The iPhone sold like hot cakes in the U.S. right after launch but we can't say the same about Europe. Top Tech News reports sales of the iPhone in European countries are pretty sluggish:
After five days of sales, French wireless Relevant Products/Services carrier Orange has sold 30,000 iPhones, the company announced Wednesday. Louis-Pierre Wenes, Orange's executive director for France operations, said the number was "a very good score," and added that half of the iPhone sales are accompanied by a new Orange subscription.

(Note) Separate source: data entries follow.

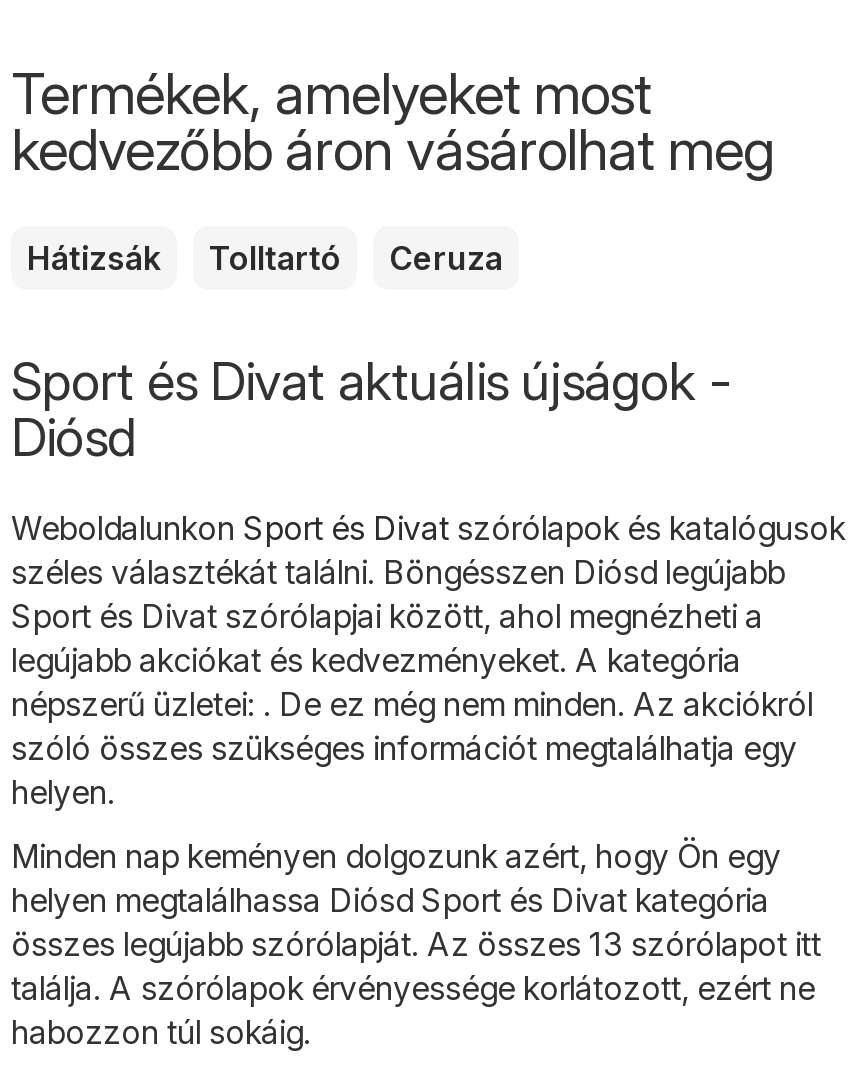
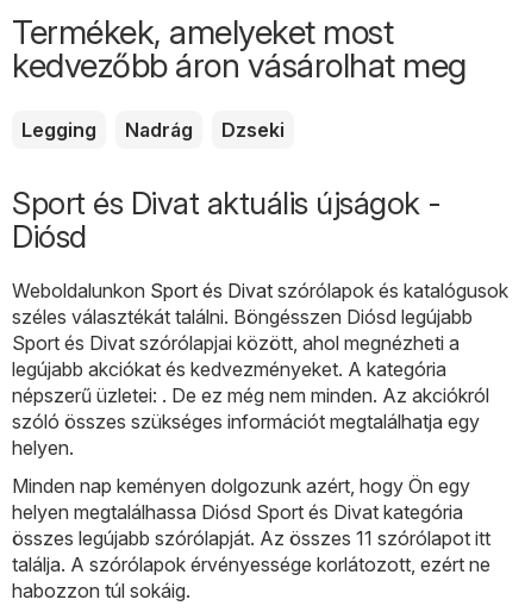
[27,238,503,278] Hátizsák | Tolltartó | Ceruza -> [21,118,285,142] Legging | Nadrág | Dzseki
[11,924,821,964] összes legújabb szórólapját. Az összes 13 szórólapot itt -> [12,527,490,551] összes legújabb szórólapját. Az összes 11 szórólapot itt

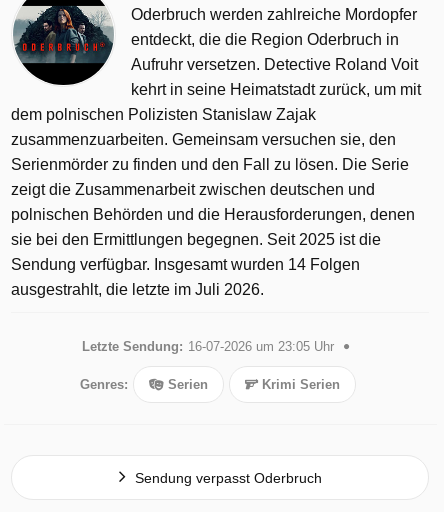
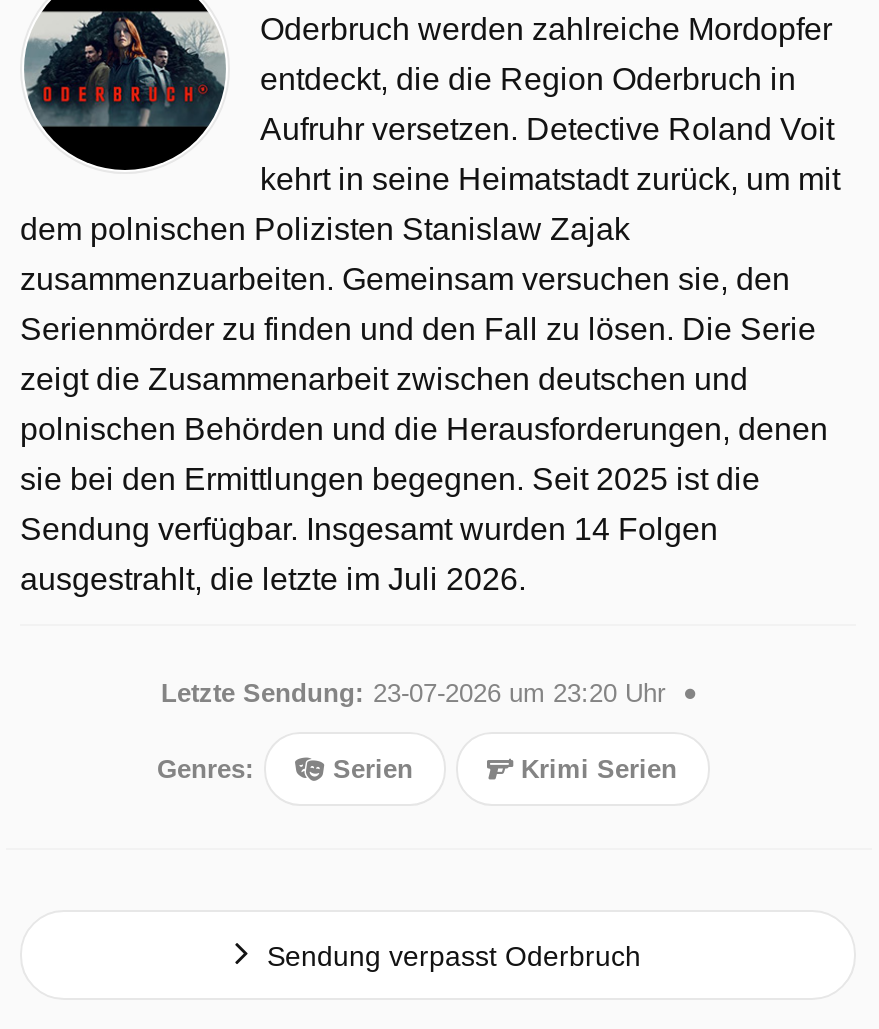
[82,338,334,354] Letzte Sendung: 16-07-2026 um 23:05 Uhr -> [161,677,665,707] Letzte Sendung: 23-07-2026 um 23:20 Uhr

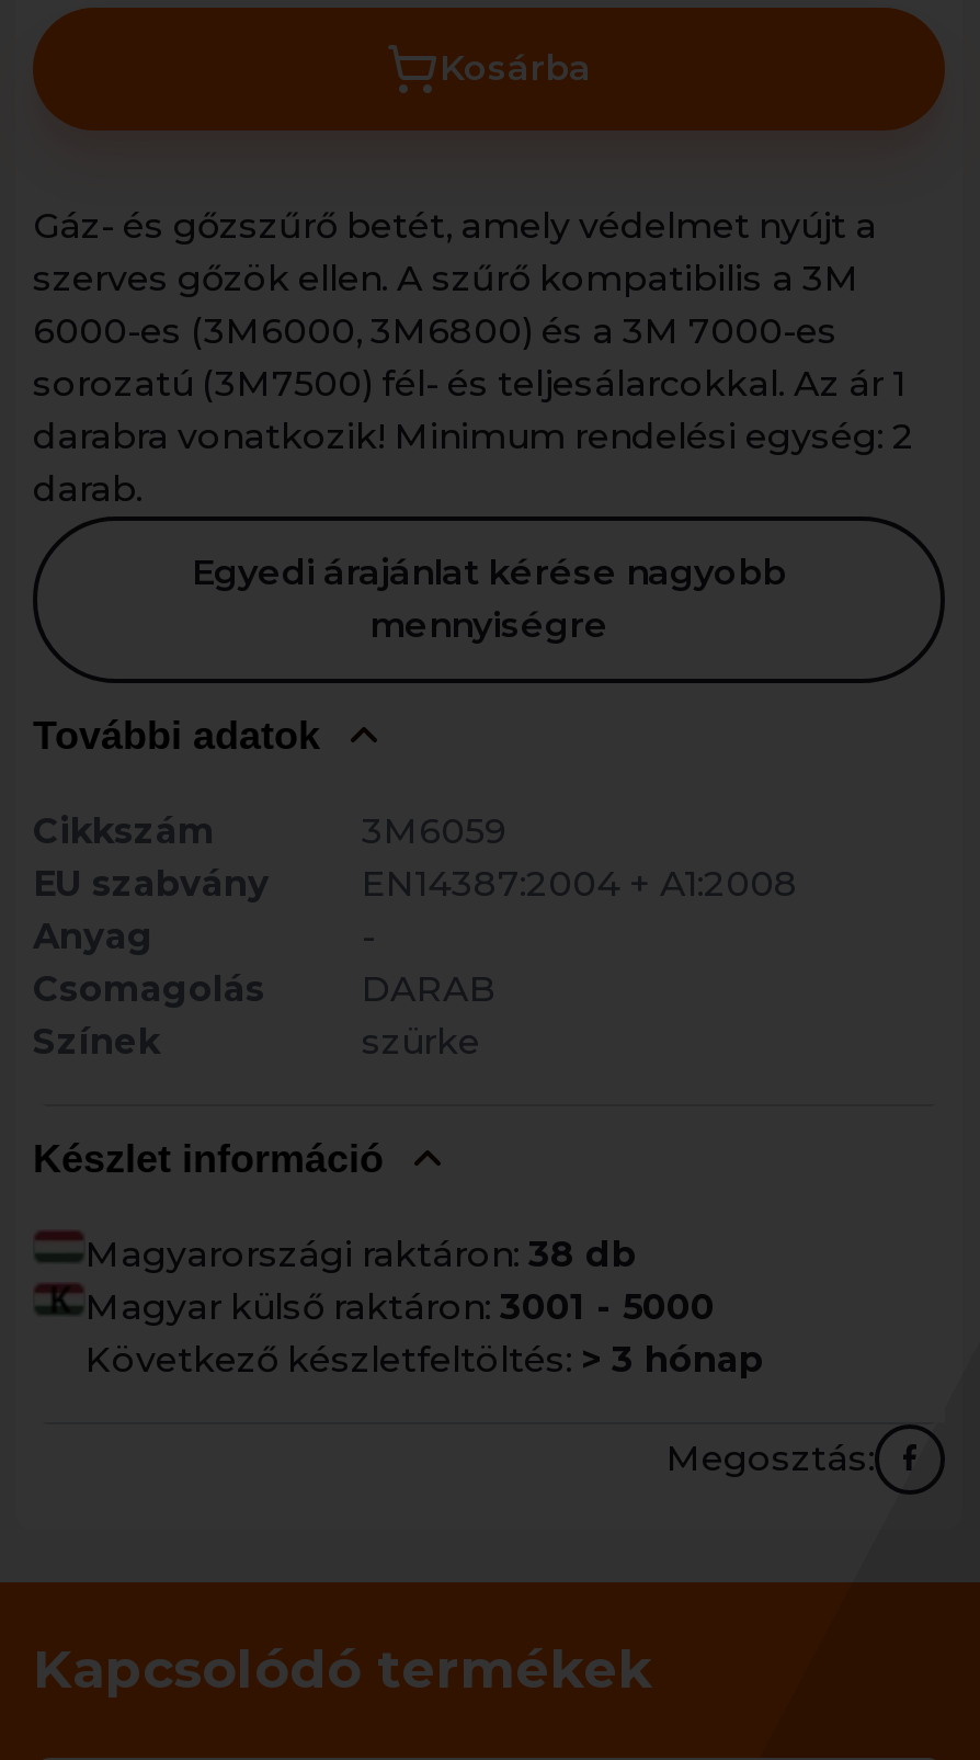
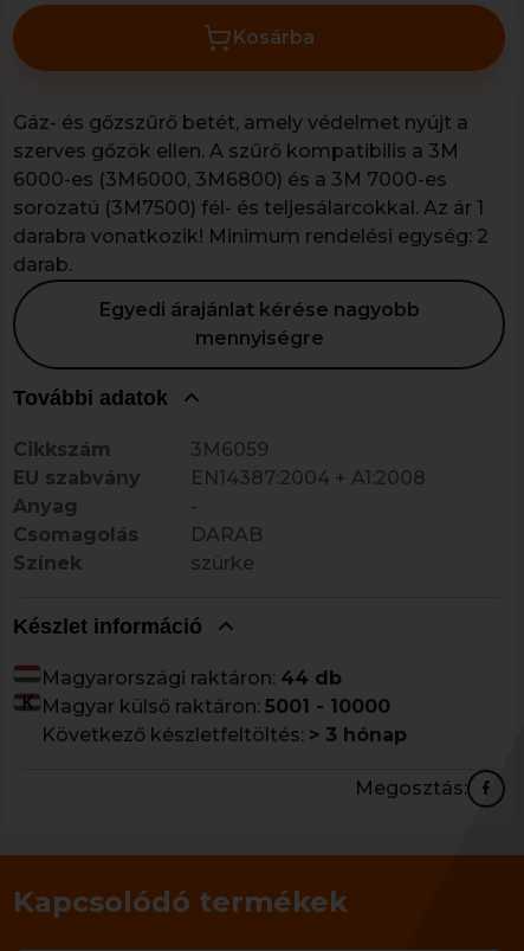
[86,1233,636,1275] Magyarországi raktáron: 38 db -> [41,667,342,689] Magyarországi raktáron: 44 db
[86,1286,715,1328] Magyar külső raktáron: 3001 - 5000 -> [41,695,390,717] Magyar külső raktáron: 5001 - 10000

Orange's parent, France Telecom, had set a goal of selling 100,000 iPhones by the end of the year. Considering sales volume is typically higher immediately after a product launch, Orange will be hard-pressed to hit those goals in the three weeks remaining in December.
In Germany, T-Mobile said it sold 10,000 iPhones on the first day. And in the UK, O2 said the iPhone was its fastest selling unit ever, but refused to provide numbers.
Even accounting for the difference is size between the U.S. and France, "30,000 units seems sluggish," Greg Sterling, principal analyst with Sterling Market Intelligence, said in a telephone interview. "The iPhone is having a tougher time in Europe."
In its first weekend, AT&T and Apple sold 270,000 iPhones in the U.S., which is five times the size of France. Thus, even accounting for the population difference, the French launch was half as strong as it was in the U.S.
The reason might be that wireless in Europe is more advanced than in America, Sterling said. The iPhone offered "a quantum leap in quality in the U.S. that doesn't exist in Europe," he noted.